Storage hardware technologies

Exchange 2013 supports the following storage hardware technologies:

  • Serial ATA (SATA): SATA disks are cost effective, high capacity storage options that come in a variety of form factors. Microsoft recommends that you do not store your Exchange databases across a spanned volume comprising of multiple SATA drives.
  • Serial-attached SCSI: SCSI is a mature disk access technology that supports higher performance than SATA, but at a higher cost.
  • Fibre Channel (FC): Fibre Channel (note the spelling) support high performance and more complex configuration options such as connectivity to a SAN at a higher cost.
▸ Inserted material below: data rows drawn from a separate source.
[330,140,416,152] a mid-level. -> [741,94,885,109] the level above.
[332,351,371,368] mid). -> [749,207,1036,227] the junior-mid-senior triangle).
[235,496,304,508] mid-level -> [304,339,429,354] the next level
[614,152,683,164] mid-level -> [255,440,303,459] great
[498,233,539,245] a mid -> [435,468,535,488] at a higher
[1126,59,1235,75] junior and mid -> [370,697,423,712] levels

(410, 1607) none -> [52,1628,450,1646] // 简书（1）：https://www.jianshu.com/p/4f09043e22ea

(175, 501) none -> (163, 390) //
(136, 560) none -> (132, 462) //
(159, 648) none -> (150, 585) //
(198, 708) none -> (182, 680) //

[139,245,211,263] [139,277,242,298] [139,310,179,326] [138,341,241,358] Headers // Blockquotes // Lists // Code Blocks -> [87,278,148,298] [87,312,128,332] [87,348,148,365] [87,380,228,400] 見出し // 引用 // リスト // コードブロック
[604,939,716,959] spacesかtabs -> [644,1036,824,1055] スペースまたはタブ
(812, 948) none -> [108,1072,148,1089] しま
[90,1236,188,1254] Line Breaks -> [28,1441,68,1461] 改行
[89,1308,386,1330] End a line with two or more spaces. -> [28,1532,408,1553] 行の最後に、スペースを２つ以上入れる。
FC disks are typically used in a collection of disks known as an Array and support the high-speed transmission of data (up to 16Gbps and 3200 MBps) and potentially require expensive fibre-channel infrastructure (known as switch-fabric) supporting single-mode or multi-mode fiber cables. The advantages of Fibre-channel are that the disks can be colocated a significant distance away from the actual servers (hundreds of meters up to Kilometers) without experiencing any loss in performance, which means that an organization can consolidate the disks used by numerous applications into one part of the datacenter and configure them optimally with high-redundancy features. This is the basic justification for a SAN.
  • Solid-state Drive (SSD): SSD drives use flash-type memory to store data and have a number of advantages of conventional SATA and SCSI based disk technologies which still employ rotary mechanical operations to access and write data on spinning platters. SSD drives are a relatively newer technology and currently support lower disk capacities but feature very high performance, boasting low disk access times (0.1ms compared to SCSI 4-12ms times). Due to their high cost, it is common for organizations to build servers with a combination of disk types, using SSD for Operating System partitions as well as volumes that benefit from write-heavy access, such as transaction log volumes for relational database systems.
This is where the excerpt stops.